Palang Merah: Penyiksaan Tahanan Irak Meluas & Rutin
Selasa, 11 Mei 2004 11:28 WIB
Jakarta -
Penyiksaan para tahanan Irak oleh tentara-tentara Amerika Serikat merupakan hal yang rutin dan meluas. Demikian diungkapkan Palang Merah Internasional dalam sebuah laporan.Pernyataan Palang Merah ini bertentangan dengan statemen Presiden AS George W Bush sebelumnya bahwa penganiayaan tawanan perang Irak merupakan "kesalahan beberapa orang saja". Demikian seperti dilansir AP, Selasa (11/5/2004).Dalam laporan setebal 24 halaman itu, diungkapkan bahwa 90 persen tahanan Irak ditangkap "karena kekeliruan." Demikian keterangan pejabat-pejabat intelijen koalisi yang dibeberkan dalam dokumen International Committee of the Red Cross (ICRC) tersebut.Dikatakan pula bahwa personel-personel AS menyiksa para tahanan di penjara Abu Ghraib, Irak dengan menyuruh mereka telanjang di dalam sel yang gelap.

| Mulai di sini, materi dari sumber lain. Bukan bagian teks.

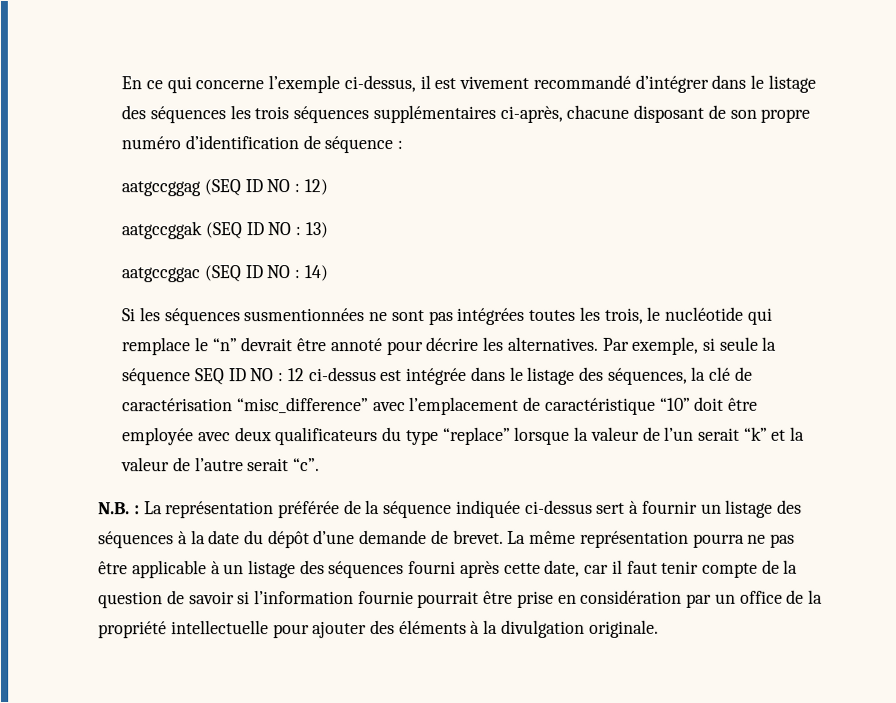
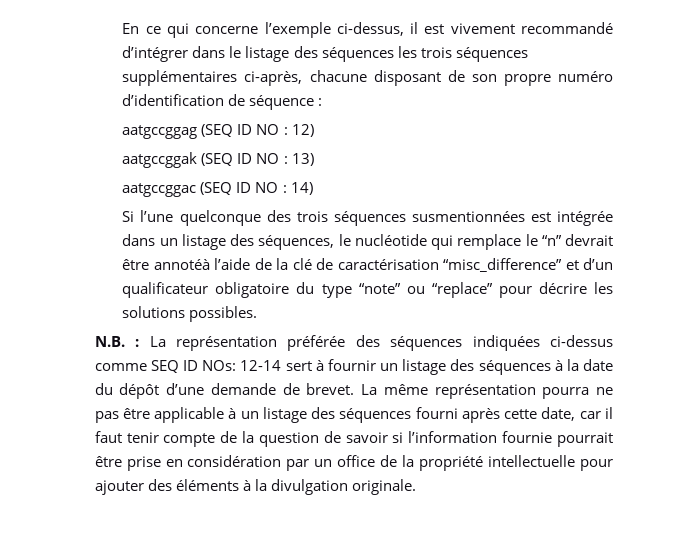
- Si les séquences susmentionnées ne sont pas intégrées toutes les trois, le nucléotide qui remplace le “n” devrait être annoté pour décrire les alternatives. Par exemple, si seule la séquence SEQ ID NO : 12 ci-dessus est intégrée dans le listage des séquences, la clé de caractérisation “misc_difference” avec l’emplacement de caractéristique “10” doit être employée avec deux qualificateurs du type “replace” lorsque la valeur de l’un serait “k” et la valeur de l’autre serait “c”.
+ Si l’une quelconque des trois séquences susmentionnées est intégrée dans un listage des séquences, le nucléotide qui remplace le “n” devrait être annotéà l’aide de la clé de caractérisation “misc_difference” et d’un qualificateur obligatoire du type “note” ou “replace” pour décrire les solutions possibles.
- N.B. : La représentation préférée de la séquence indiquée ci-dessus sert à fournir un listage des séquences à la date du dépôt d’une demande de brevet.
+ N.B. : La représentation préférée des séquences indiquées ci-dessus comme SEQ ID NOs: 12-14 sert à fournir un listage des séquences à la date du dépôt d’une demande de brevet.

Personel intelijen militer AS juga menganiaya para tahanan saat berlangsung interogasi di Abu Ghraib. Hal ini dilihat langsung oleh para delegasi Palang Merah yang berkunjung ke penjara. Palang Merah juga mengumpulkan tuduhan-tuduhan penganiayaan di lebih dari 10 fasilitas penahanan lainnya di Irak. Termasuk unit intelijen militer di Kamp Cropper di Bandar Udara Internasional Baghdad dan daerah Tikrit."Metode-metode penyiksaan fisik dan psikologis digunakan intelijen militer secara sistematis untuk mendapatkan pengakuan dan informasi dan bentuk lain kerja sama dari orang-orang yang ditangkap sehubungan dengan tuduhan pelanggaran keamanan atau yang dianggap memiliki 'nilai intelijen,'" demikian Palang Merah.